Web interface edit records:
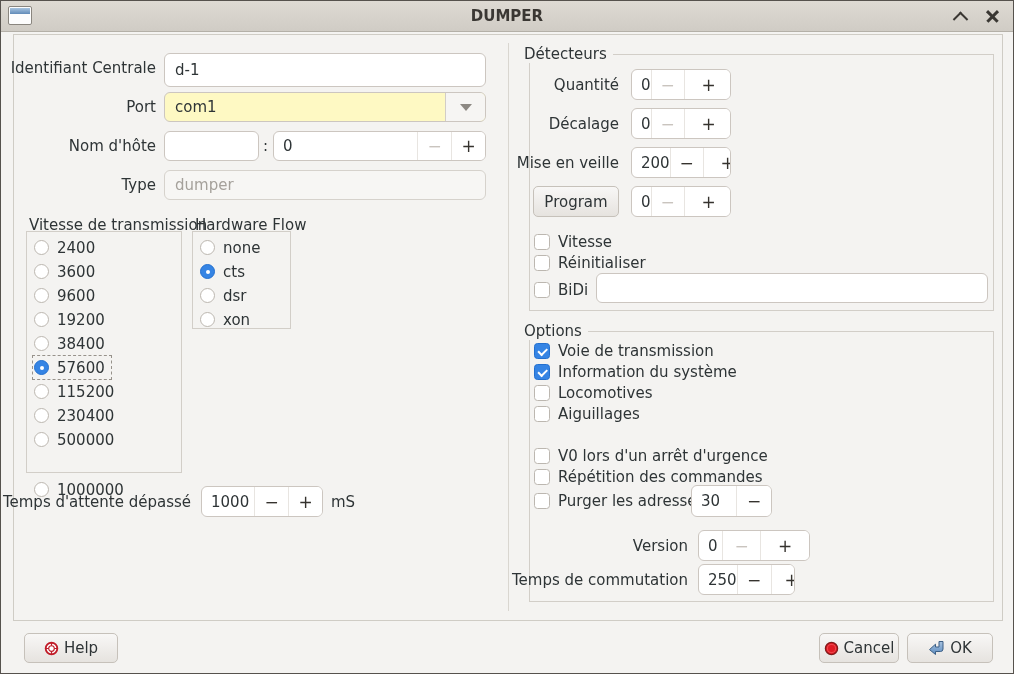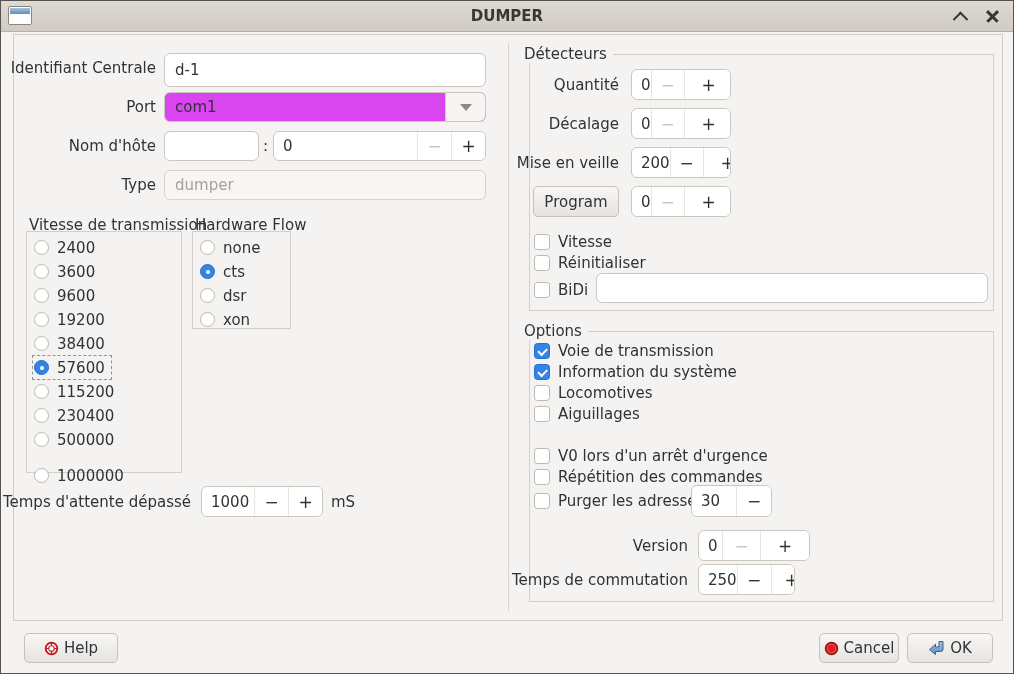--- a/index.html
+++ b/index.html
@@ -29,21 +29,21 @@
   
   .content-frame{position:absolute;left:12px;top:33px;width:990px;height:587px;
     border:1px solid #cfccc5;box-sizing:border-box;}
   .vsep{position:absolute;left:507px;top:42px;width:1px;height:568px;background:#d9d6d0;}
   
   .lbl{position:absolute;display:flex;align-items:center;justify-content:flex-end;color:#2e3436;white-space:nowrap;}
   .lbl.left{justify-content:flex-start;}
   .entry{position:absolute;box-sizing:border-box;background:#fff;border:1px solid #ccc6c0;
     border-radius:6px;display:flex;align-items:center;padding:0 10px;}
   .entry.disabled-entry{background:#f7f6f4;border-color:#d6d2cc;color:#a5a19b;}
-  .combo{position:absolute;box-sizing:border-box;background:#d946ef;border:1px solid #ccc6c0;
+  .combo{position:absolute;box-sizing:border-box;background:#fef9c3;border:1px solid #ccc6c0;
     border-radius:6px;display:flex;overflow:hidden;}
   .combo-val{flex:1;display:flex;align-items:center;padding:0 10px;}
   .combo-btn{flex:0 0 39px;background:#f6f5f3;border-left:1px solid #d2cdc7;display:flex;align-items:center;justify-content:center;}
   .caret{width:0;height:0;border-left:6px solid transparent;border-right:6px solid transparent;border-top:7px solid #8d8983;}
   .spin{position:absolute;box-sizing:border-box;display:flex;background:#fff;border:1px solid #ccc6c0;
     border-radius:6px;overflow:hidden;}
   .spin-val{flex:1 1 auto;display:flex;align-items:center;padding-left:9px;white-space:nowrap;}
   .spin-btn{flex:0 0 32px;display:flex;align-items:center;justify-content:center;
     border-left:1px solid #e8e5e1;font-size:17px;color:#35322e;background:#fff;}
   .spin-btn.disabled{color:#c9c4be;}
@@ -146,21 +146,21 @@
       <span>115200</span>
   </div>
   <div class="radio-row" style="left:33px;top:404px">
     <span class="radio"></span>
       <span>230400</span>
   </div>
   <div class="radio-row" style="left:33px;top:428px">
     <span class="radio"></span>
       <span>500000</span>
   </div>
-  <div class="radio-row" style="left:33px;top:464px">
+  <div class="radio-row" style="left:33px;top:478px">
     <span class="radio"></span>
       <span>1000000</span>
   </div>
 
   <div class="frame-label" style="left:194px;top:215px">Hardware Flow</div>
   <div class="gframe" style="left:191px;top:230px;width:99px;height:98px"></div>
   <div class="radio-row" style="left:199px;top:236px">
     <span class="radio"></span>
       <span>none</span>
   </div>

ABOUT THIS EXERCISE —
What lines above contain the string "spin"? Copy all of them.

YOUR RESPONSE —
   .spin{position:absolute;box-sizing:border-box;display:flex;background:#fff;border:1px solid #ccc6c0;
   .spin-val{flex:1 1 auto;display:flex;align-items:center;padding-left:9px;white-space:nowrap;}
   .spin-btn{flex:0 0 32px;display:flex;align-items:center;justify-content:center;
   .spin-btn.disabled{color:#c9c4be;}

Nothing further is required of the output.